◆ Screenshot and code edit data ◆
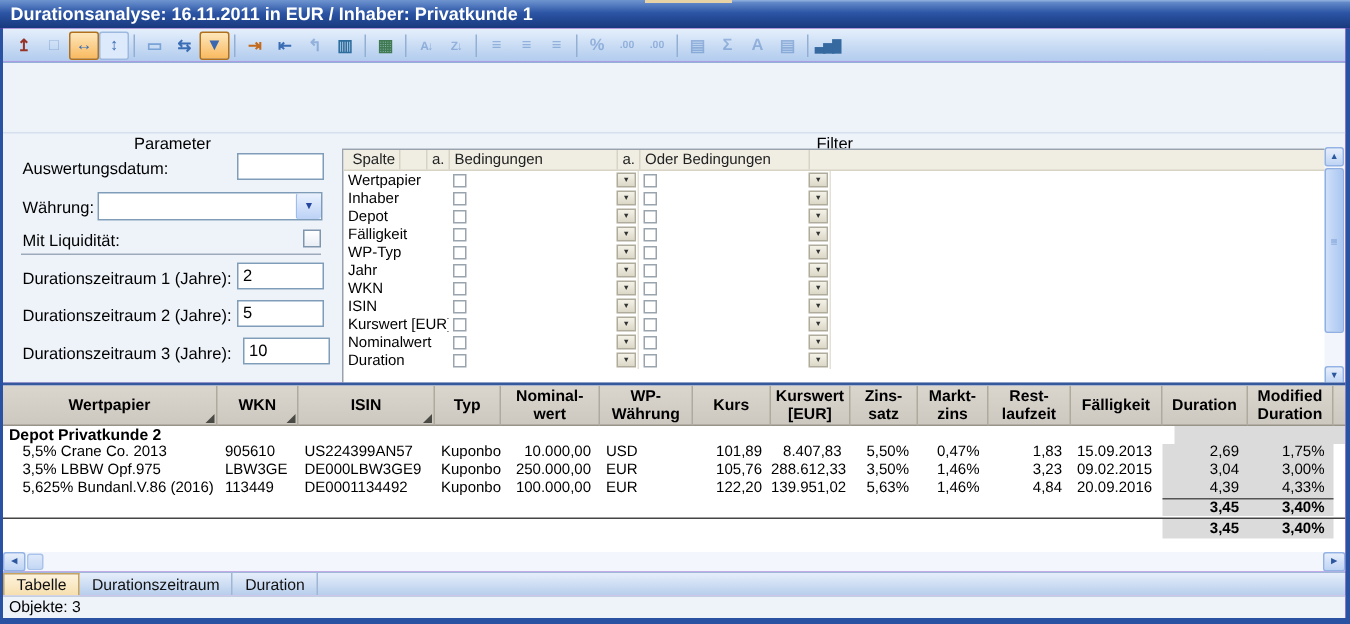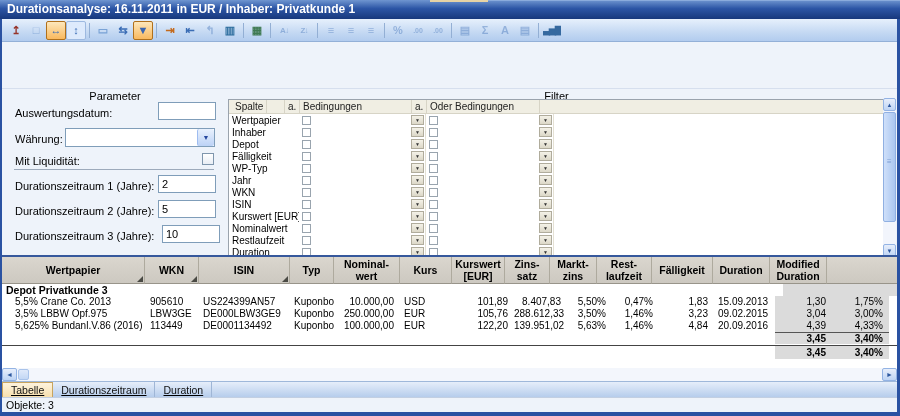--- a/index.html
+++ b/index.html
@@ -120,21 +120,21 @@
   .hscroll { position: absolute; left: 2px; right: 3px; top: 368px; height: 13px; background: #f3f6fc; }
   .hbtn { position: absolute; top: 0; width: 15px; height: 13px; background: linear-gradient(#e7eefb,#bed4f4);
           border: 1px solid #93b3e4; border-radius: 2px; color: #2c579e; font-size: 7px;
           display: flex; align-items: center; justify-content: center; }
   .hthumb { position: absolute; left: 16px; top: 1px; width: 11px; height: 11px;
             background: linear-gradient(#dfe9fa,#c3d7f4); border: 1px solid #a9c3ea; border-radius: 2px; }
 
   
   .tabsbar { position: absolute; left: 2px; right: 3px; top: 381px; height: 16px;
              background: linear-gradient(#e6eefa, #b6cdec); border-top: 1px solid #9fb8da;
-             display: flex; align-items: stretch; font-size: 10.5px; text-decoration: underline; }
+             display: flex; align-items: stretch; font-size: 10.5px; }
   .tab { padding: 0 8px; display: flex; align-items: center; color: #111; border-right: 1px solid #9fb6d6; }
   .tab.active { background: linear-gradient(#fdf3dd, #f6dfae); border: 1px solid #c8a45e; border-bottom: none;
                 font-weight: normal; }
 
   
   .statusbar { position: absolute; left: 2px; right: 3px; top: 397px; height: 15px; background: #eef3fa;
                border-top: 1px solid #c2cfe2; font-size: 10.5px; line-height: 14px; padding-left: 4px; }
 </style>
 </head>
 <body>
@@ -426,35 +426,20 @@
               <span class="dd" data-name="chevron-down-icon">▼</span>
             </span>
             <span class="fc3">
               <span class="cbs" data-name="filter-or-checkbox"></span>
             </span>
             <span class="fc4" data-name="filter-or-condition-dropdown">
               <span class="dd" data-name="chevron-down-icon">▼</span>
             </span>
           </div>
 
-          <div class="frow" data-name="filter-row">
-            <span class="fc0" data-name="filter-column-label">Restlaufzeit</span>
-            <span class="fc1">
-              <span class="cbs" data-name="filter-and-checkbox"></span>
-            </span>
-            <span class="fc2" data-name="filter-condition-dropdown">
-              <span class="dd" data-name="chevron-down-icon">▼</span>
-            </span>
-            <span class="fc3">
-              <span class="cbs" data-name="filter-or-checkbox"></span>
-            </span>
-            <span class="fc4" data-name="filter-or-condition-dropdown">
-              <span class="dd" data-name="chevron-down-icon">▼</span>
-            </span>
-          </div>
 
           <div class="frow" data-name="filter-row">
             <span class="fc0" data-name="filter-column-label">Duration</span>
             <span class="fc1">
               <span class="cbs" data-name="filter-and-checkbox"></span>
             </span>
             <span class="fc2" data-name="filter-condition-dropdown">
               <span class="dd" data-name="chevron-down-icon">▼</span>
             </span>
             <span class="fc3">
@@ -474,57 +459,59 @@
   </div>
 
   <div class="grid" data-name="results-table">
     <div class="ghead" data-name="results-table-header">
       <span class="c0 sorted" data-name="col-header-wertpapier">Wertpapier</span>
       <span class="c1 sorted" data-name="col-header-wkn">WKN</span>
       <span class="c2 sorted" data-name="col-header-isin">ISIN</span>
       <span class="c3" data-name="col-header-typ">Typ</span>
       <span class="c4" data-name="col-header-nominalwert">Nominal-
 wert</span>
+      <span class="c5" data-name="col-header-wp-waehrung">WP-
+Währung</span>
       <span class="c6" data-name="col-header-kurs">Kurs</span>
       <span class="c7" data-name="col-header-kurswert">Kurswert
 [EUR]</span>
       <span class="c8" data-name="col-header-zinssatz">Zins-
 satz</span>
       <span class="c9" data-name="col-header-marktzins">Markt-
 zins</span>
       <span class="c10" data-name="col-header-restlaufzeit">Rest-
 laufzeit</span>
       <span class="c11" data-name="col-header-faelligkeit">Fälligkeit</span>
       <span class="c12" data-name="col-header-duration">Duration</span>
       <span class="c13" data-name="col-header-modified-duration">Modified
 Duration</span>
       <span class="cf" style="border-right:none;" data-name="col-header-filler"></span>
     </div>
     <div class="grow grouprow" data-name="group-row">
-      <span class="c0" data-name="group-row-label">Depot Privatkunde 3</span>
+      <span class="c0" data-name="group-row-label">Depot Privatkunde 2</span>
       <span class="cf"></span>
       <span class="c12 gcol"></span>
         <span class="c13 gcol"></span>
     </div>
     <div data-name="security-rows">
 
         <div class="grow" data-name="table-row">
           <span class="c0 l13" data-name="cell-wertpapier">5,5% Crane Co. 2013</span>
           <span class="c1 l5" data-name="cell-wkn">905610</span>
           <span class="c2 l4" data-name="cell-isin">US224399AN57</span>
           <span class="c3 l4" data-name="cell-typ">Kuponbond</span>
           <span class="c4 r" data-name="cell-nominalwert">10.000,00</span>
           <span class="c5 l4" data-name="cell-wp-waehrung">USD</span>
           <span class="c6 r" data-name="cell-kurs">101,89</span>
           <span class="c7 r" data-name="cell-kurswert">8.407,83</span>
           <span class="c8 r" data-name="cell-zinssatz">5,50%</span>
           <span class="c9 r" data-name="cell-marktzins">0,47%</span>
           <span class="c10 r" data-name="cell-restlaufzeit">1,83</span>
           <span class="c11 l4" data-name="cell-faelligkeit">15.09.2013</span>
-          <span class="c12 r gcol" data-name="cell-duration">1,30</span>
+          <span class="c12 r gcol" data-name="cell-duration">2,69</span>
           <span class="c13 r gcol" data-name="cell-modified-duration">1,75%</span>
         </div>
 
         <div class="grow" data-name="table-row">
           <span class="c0 l13" data-name="cell-wertpapier">3,5% LBBW Opf.975</span>
           <span class="c1 l5" data-name="cell-wkn">LBW3GE</span>
           <span class="c2 l4" data-name="cell-isin">DE000LBW3GE9</span>
           <span class="c3 l4" data-name="cell-typ">Kuponbond</span>
           <span class="c4 r" data-name="cell-nominalwert">250.000,00</span>
           <span class="c5 l4" data-name="cell-wp-waehrung">EUR</span>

◆ Activity ◆
Across the data, find each line that has "none" in it and copy that line.

◆ Reply ◆
   .tab.active { background: linear-gradient(#fdf3dd, #f6dfae); border: 1px solid #c8a45e; border-bottom: none;
       <span class="cf" style="border-right:none;" data-name="col-header-filler"></span>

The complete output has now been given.